Task to complete:
Produce word for word the lines of the data below running from the one that has "background:var(--header-gray); font-size:14px; font-weight:700;" to the one that has "rgb(132, 148, 165);", inclusive, and no others.

Provided data:
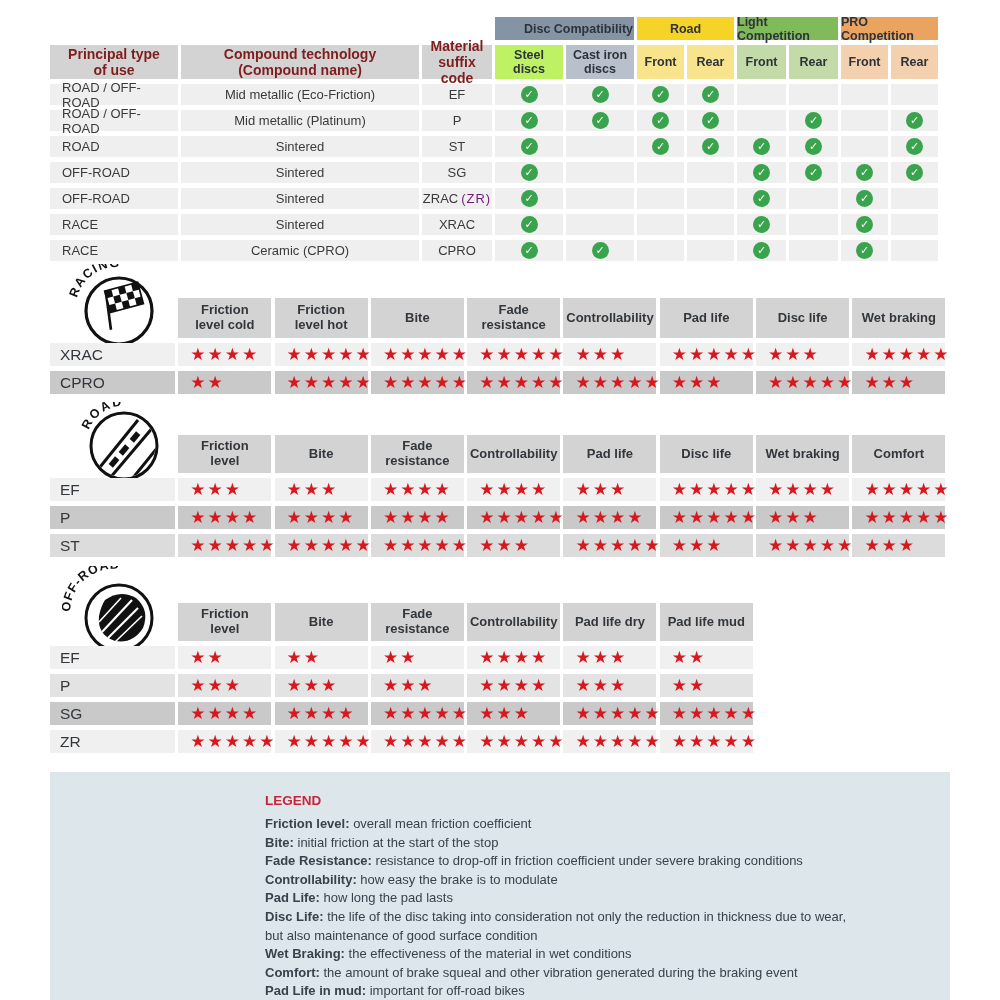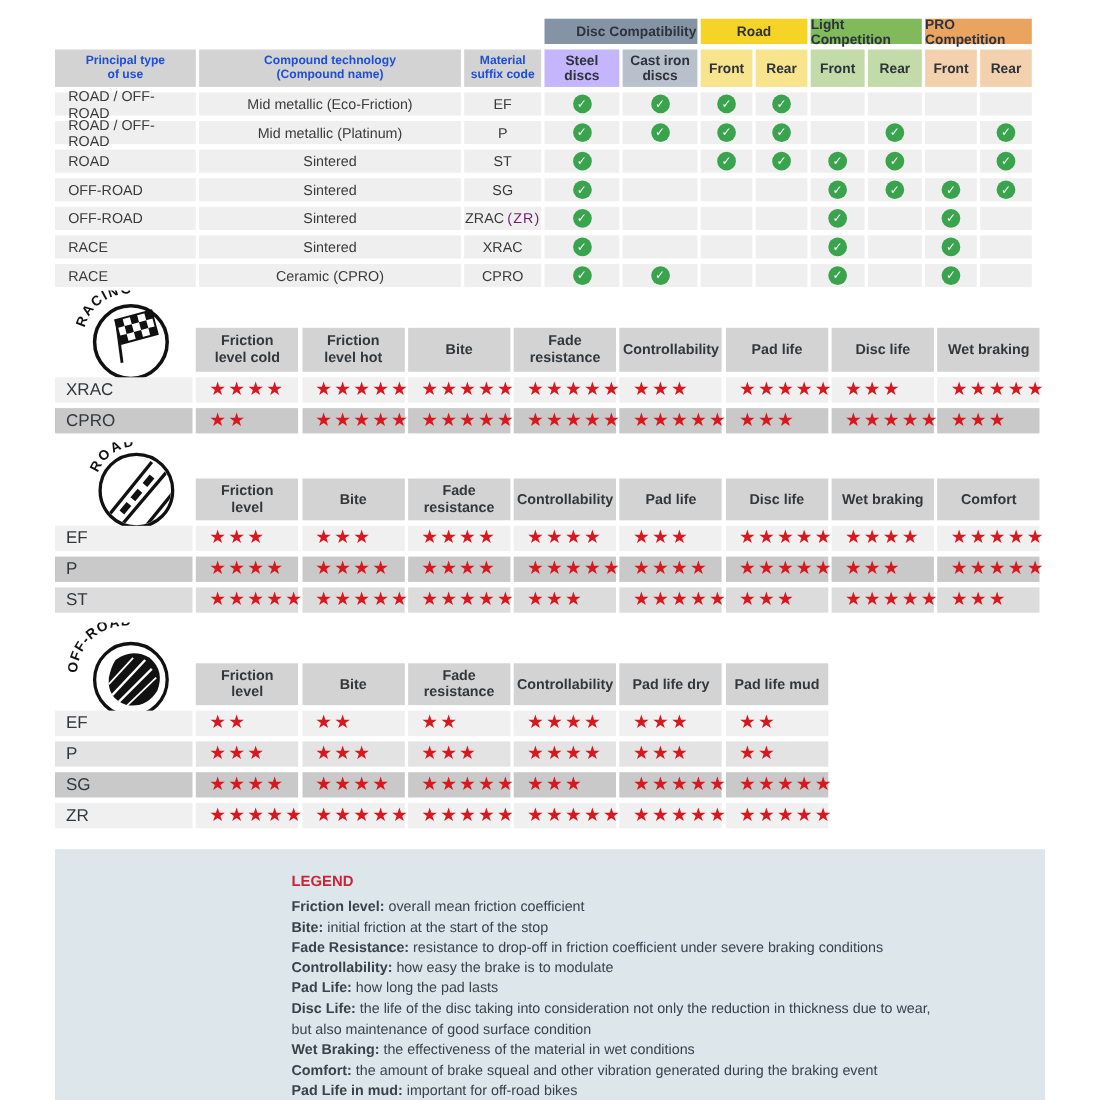--- a/index.html
+++ b/index.html
@@ -12,21 +12,21 @@
     display:grid;
     grid-template-columns:128px 238px 70px 68px 68px 47px 47px 49px 49px 47px 47px;
     grid-template-rows:23px 34px repeat(7, 21px);
     column-gap:3px; row-gap:5px;
   }
   .cell { display:flex; align-items:center; justify-content:center; }
   .spacer { background:transparent; }
   .pre { white-space:pre-line; text-align:center; line-height:1.15; }
   .group-hdr { font-size:12.5px; font-weight:700; color:#2d333a; }
   .sub-hdr  { font-size:12.5px; font-weight:700; color:#2d333a; }
-  .col-hdr  { background:var(--header-gray); font-size:11px; font-weight:700; color:#1d4ed8; }
+  .col-hdr  { background:var(--header-gray); font-size:14px; font-weight:700; color:#7f1d1d; }
   .body { background:#efefef; font-size:13px; color:#3a3a3a; }
   .use-cell { justify-content:flex-start; padding-left:12px; }
   .code-note { color:#701a75; margin-left:3px; letter-spacing:1px; }
   .check {
     width:17px; height:17px; border-radius:50%;
     background:var(--check-green); color:#fff;
     font-family:"DejaVu Sans", sans-serif;
     font-size:11px; font-weight:700; line-height:17px; text-align:center;
     display:inline-block;
   }
@@ -85,21 +85,21 @@
       <div class="cell group-hdr" style="background: rgb(132, 148, 165); grid-column: span 2; padding-left: 28px;">Disc Compatibility</div>
       <div class="cell group-hdr" style="background: rgb(246, 211, 39); grid-column: span 2;">Road</div>
       <div class="cell group-hdr" style="background: rgb(128, 186, 91); grid-column: span 2;">Light Competition</div>
       <div class="cell group-hdr" style="background: rgb(235, 163, 96); grid-column: span 2;">PRO Competition</div>
       <div class="cell col-hdr pre">Principal type
 of use</div>
       <div class="cell col-hdr pre">Compound technology
 (Compound name)</div>
       <div class="cell col-hdr pre">Material
 suffix code</div>
-      <div class="cell sub-hdr pre" style="background: #c4b5fd;">Steel
+      <div class="cell sub-hdr pre" style="background: #bef264;">Steel
 discs</div>
       <div class="cell sub-hdr pre" style="background: rgb(184, 193, 203);">Cast iron
 discs</div>
       <div class="cell sub-hdr pre" style="background: rgb(248, 228, 141);">Front</div>
       <div class="cell sub-hdr pre" style="background: rgb(248, 228, 141);">Rear</div>
       <div class="cell sub-hdr pre" style="background: rgb(195, 218, 169);">Front</div>
       <div class="cell sub-hdr pre" style="background: rgb(195, 218, 169);">Rear</div>
       <div class="cell sub-hdr pre" style="background: rgb(244, 209, 174);">Front</div>
       <div class="cell sub-hdr pre" style="background: rgb(244, 209, 174);">Rear</div>
       <div class="cell body use-cell">ROAD / OFF-ROAD</div>

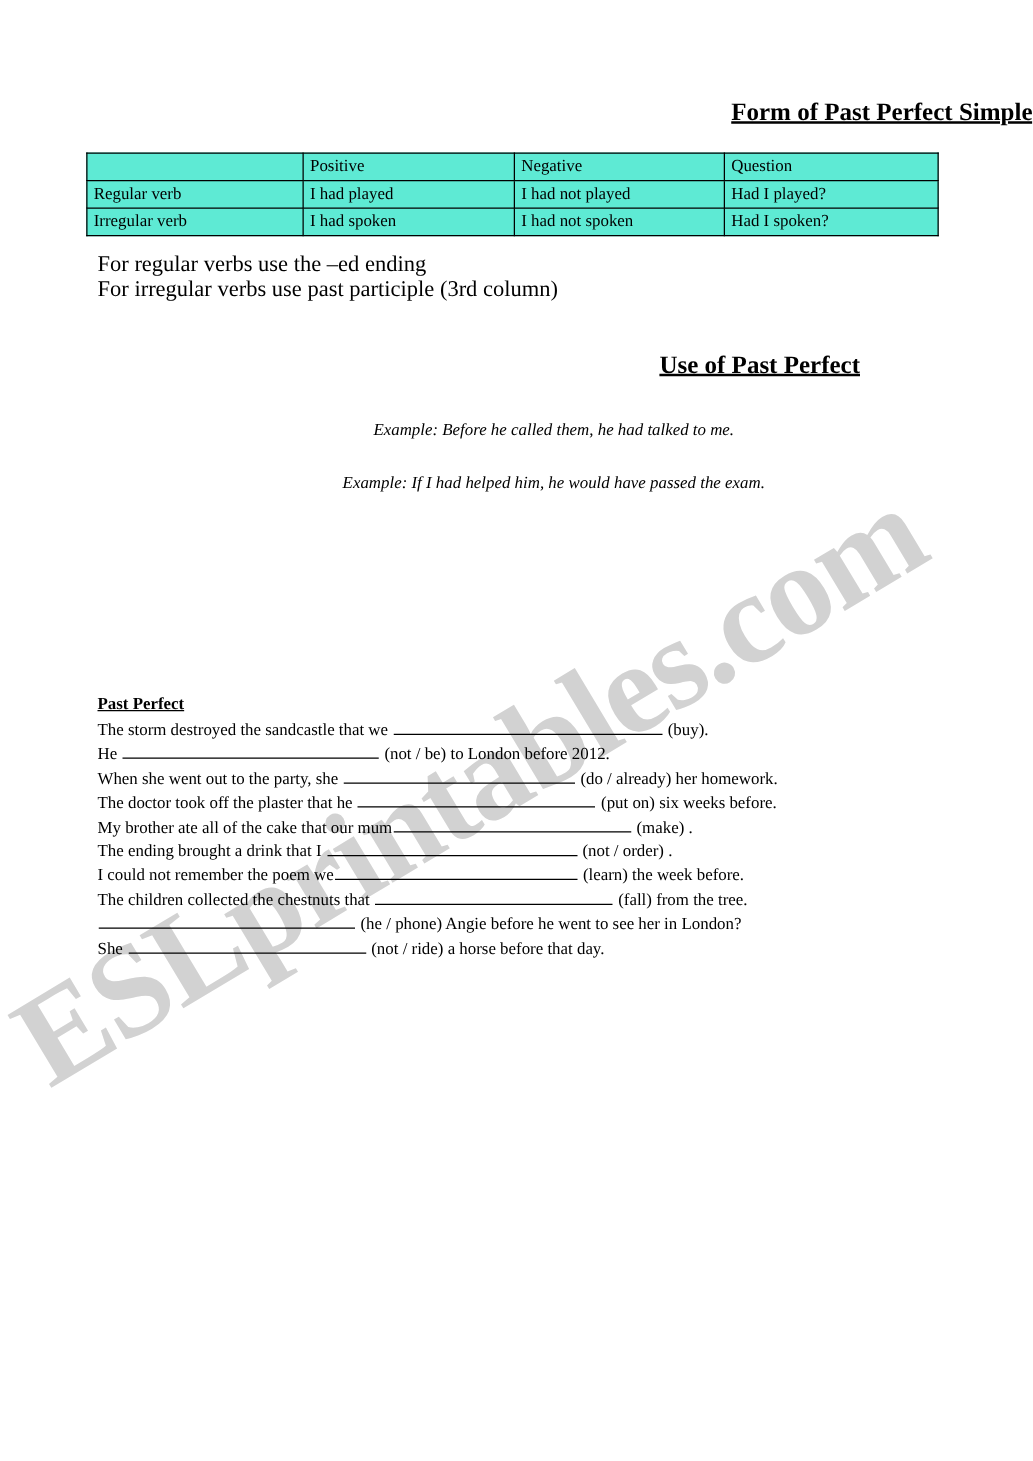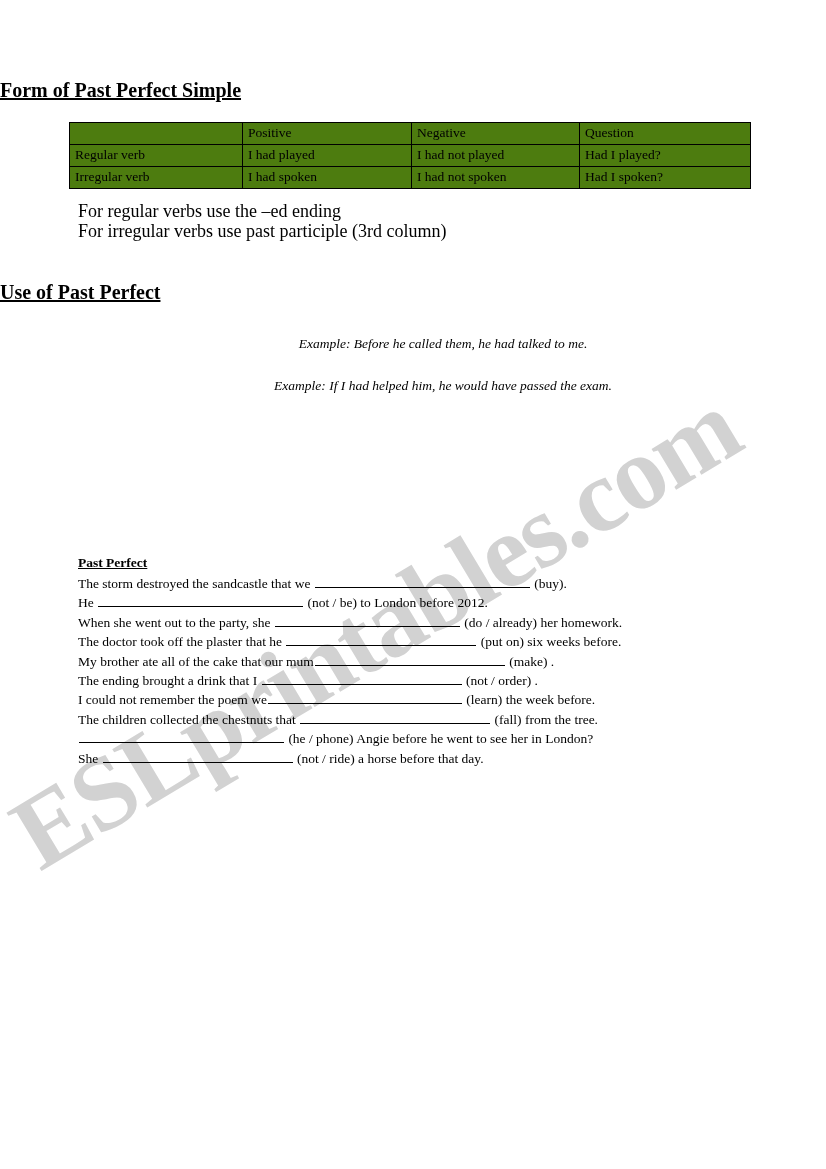--- a/index.html
+++ b/index.html
@@ -47,21 +47,21 @@
     line-height: 1;
   }
 
   
   #content {
     position: relative;
     z-index: 10;
   }
 
   .doc-title {
-    text-align: left;
+    text-align: right;
     font-family: "Liberation Serif", "DejaVu Serif", serif;
     font-weight: bold;
     font-size: 20px;
     text-decoration: underline;
     margin: 0;
     padding: 0;
   }
   #title-form {
     position: absolute;
     left: 0;
@@ -71,21 +71,21 @@
 
   
   #form-table {
     position: absolute;
     left: 69px;
     top: 122px;
     width: 681px;
     border-collapse: collapse;
     table-layout: fixed;
     font-size: 13.5px;
-    background: #4d7c0f;
+    background: #5eead4;
   }
   #form-table td {
     border: 1px solid #000000;
     padding: 2px 5px 3px 5px;
     height: 15px;
     vertical-align: middle;
     white-space: nowrap;
     font-family: "Liberation Serif", "DejaVu Serif", serif;
   }
   #form-table col.c1 { width: 173px; }

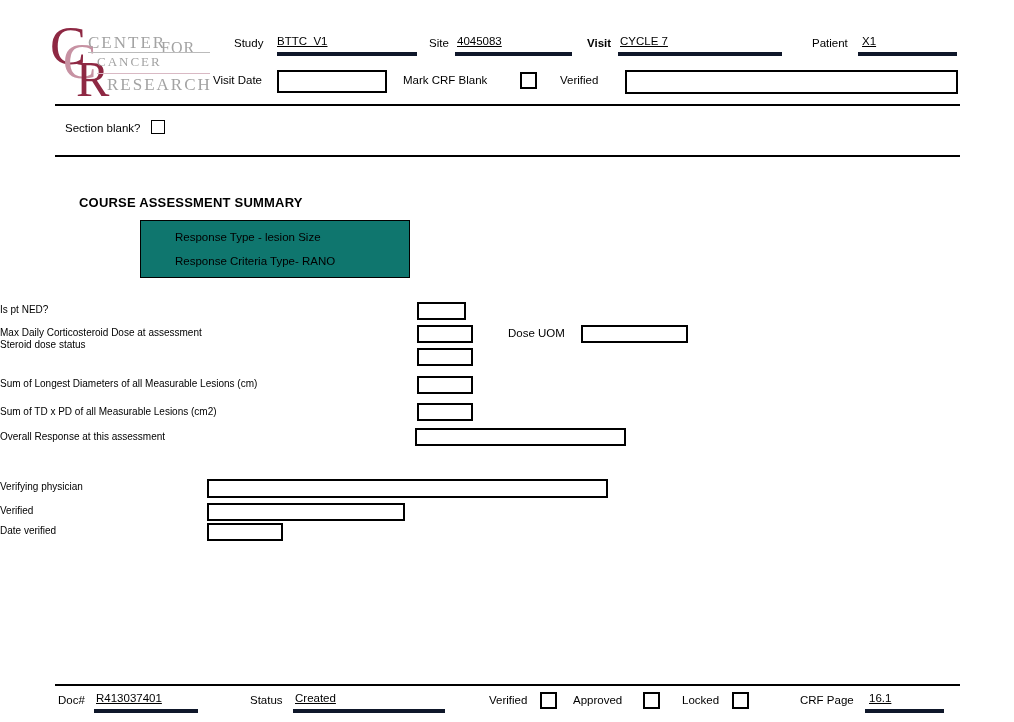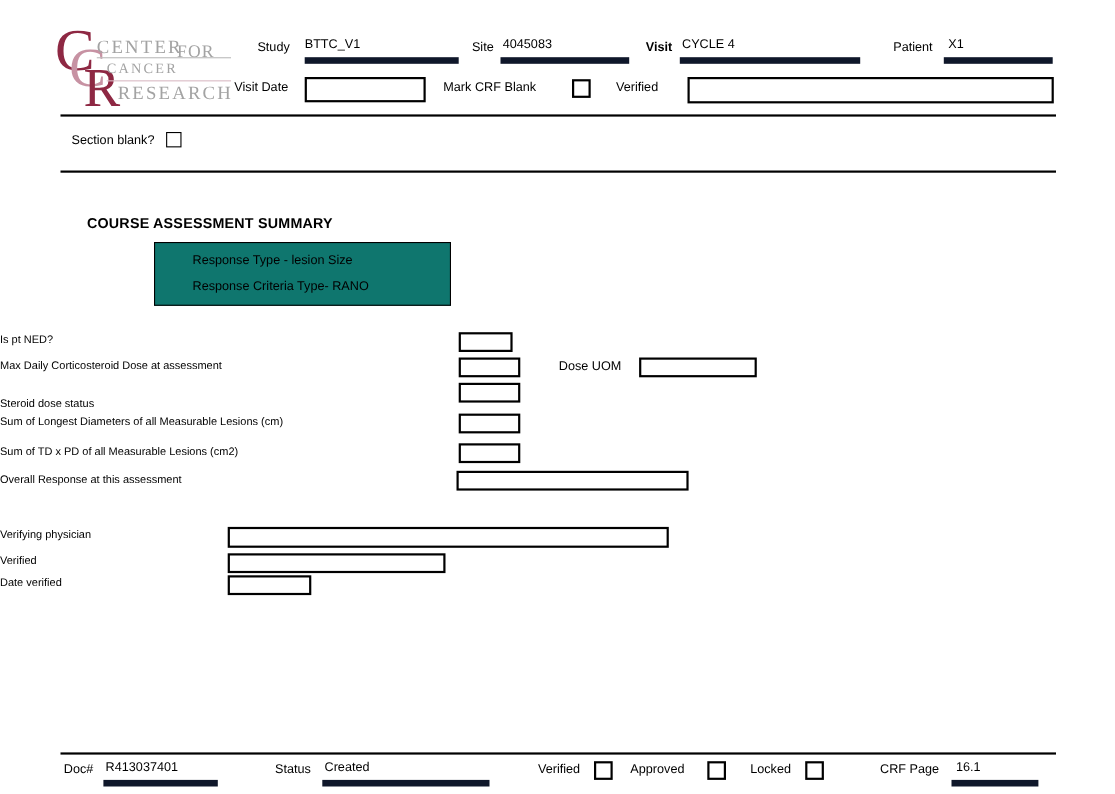--- a/index.html
+++ b/index.html
@@ -1,20 +1,20 @@
 <!DOCTYPE html>
 <html><head>
 <meta charset="utf-8">
 <style>
   html,body{margin:0;padding:0;background:#ffffff;}
   body{width:1014px;height:722px;position:relative;font-family:"Liberation Sans",sans-serif;color:#000;}
   .abs{position:absolute;}
   .lbl{font-size:11.5px;white-space:nowrap;}
   .val{font-size:11.5px;white-space:nowrap;}
-  .uline{border-bottom:6px solid #0f172a;height:17px;}
+  .uline{border-bottom:4px solid #0f172a;height:17px;text-decoration:underline;}
   .box{border:2px solid #000;background:#fff;box-sizing:border-box;}
   .thinbox{border:1px solid #000;background:#0f766e;box-sizing:border-box;}
   .cb{border:2px solid #000;background:#fff;box-sizing:border-box;}
   .hr{background:#000;}
   .rlabel{font-size:10px;white-space:nowrap;}
   
   .mono{font-family:"Liberation Serif",serif;font-weight:400;line-height:1;}
   .logotxt{font-family:"Liberation Serif",serif;color:#a3a3a3;letter-spacing:2px;white-space:nowrap;}
   .title{font-size:13px;font-weight:bold;letter-spacing:0.2px;}
 </style>
@@ -38,21 +38,21 @@
   <span>BTTC_V1</span>
 </div>
 
 <span class="abs lbl" style="left:429px;top:37px;">Site</span>
 <div class="abs val uline" style="left:455px;top:35px;width:115px;padding-left:2px;">
   <span>4045083</span>
 </div>
 
 <span class="abs lbl" style="left:587px;top:37px;font-weight:bold;">Visit</span>
 <div class="abs val uline" style="left:618px;top:35px;width:162px;padding-left:2px;">
-  <span>CYCLE 4</span>
+  <span>CYCLE 7</span>
 </div>
 
 <span class="abs lbl" style="left:812px;top:37px;">Patient</span>
 <div class="abs val uline" style="left:858px;top:35px;width:95px;padding-left:4px;">
   <span>X1</span>
 </div>
 
 <span class="abs lbl" style="left:213px;top:74px;">Visit Date</span>
 <div class="abs box" style="left:277px;top:70px;width:110px;height:23px;"></div>
 
@@ -77,21 +77,21 @@
 </div>
 
 <div class="abs rlabel" style="left:0px;top:304px;width:410px;">Is pt NED?</div>
 <div class="abs box" style="left:417px;top:302px;width:49px;height:18px;"></div>
 
 <div class="abs rlabel" style="left:0px;top:327px;width:410px;">Max Daily Corticosteroid Dose at assessment</div>
 <div class="abs box" style="left:417px;top:325px;width:56px;height:18px;"></div>
 <span class="abs lbl" style="left:508px;top:327px;">Dose UOM</span>
 <div class="abs box" style="left:581px;top:325px;width:107px;height:18px;"></div>
 
-<div class="abs rlabel" style="left:0px;top:362px;width:410px;">Steroid dose status</div>
+<div class="abs rlabel" style="left:0px;top:339px;width:410px;">Steroid dose status</div>
 <div class="abs box" style="left:417px;top:348px;width:56px;height:18px;"></div>
 
 <div class="abs rlabel" style="left:0px;top:378px;width:410px;">Sum of Longest Diameters of all Measurable Lesions (cm)</div>
 <div class="abs box" style="left:417px;top:376px;width:56px;height:18px;"></div>
 
 <div class="abs rlabel" style="left:0px;top:406px;width:410px;">Sum of TD x PD of all Measurable Lesions (cm2)</div>
 <div class="abs box" style="left:417px;top:403px;width:56px;height:18px;"></div>
 
 <div class="abs rlabel" style="left:0px;top:431px;width:410px;">Overall Response at this assessment</div>
 <div class="abs box" style="left:415px;top:428px;width:211px;height:18px;"></div>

Solution to this exercise:
+  .col-hdr  { background:var(--header-gray); font-size:14px; font-weight:700; color:#7f1d1d; }
   .body { background:#efefef; font-size:13px; color:#3a3a3a; }
   .use-cell { justify-content:flex-start; padding-left:12px; }
   .code-note { color:#701a75; margin-left:3px; letter-spacing:1px; }
   .check {
     width:17px; height:17px; border-radius:50%;
     background:var(--check-green); color:#fff;
     font-family:"DejaVu Sans", sans-serif;
     font-size:11px; font-weight:700; line-height:17px; text-align:center;
     display:inline-block;
   }
@@ -85,21 +85,21 @@
       <div class="cell group-hdr" style="background: rgb(132, 148, 165); grid-column: span 2; padding-left: 28px;">Disc Compatibility</div>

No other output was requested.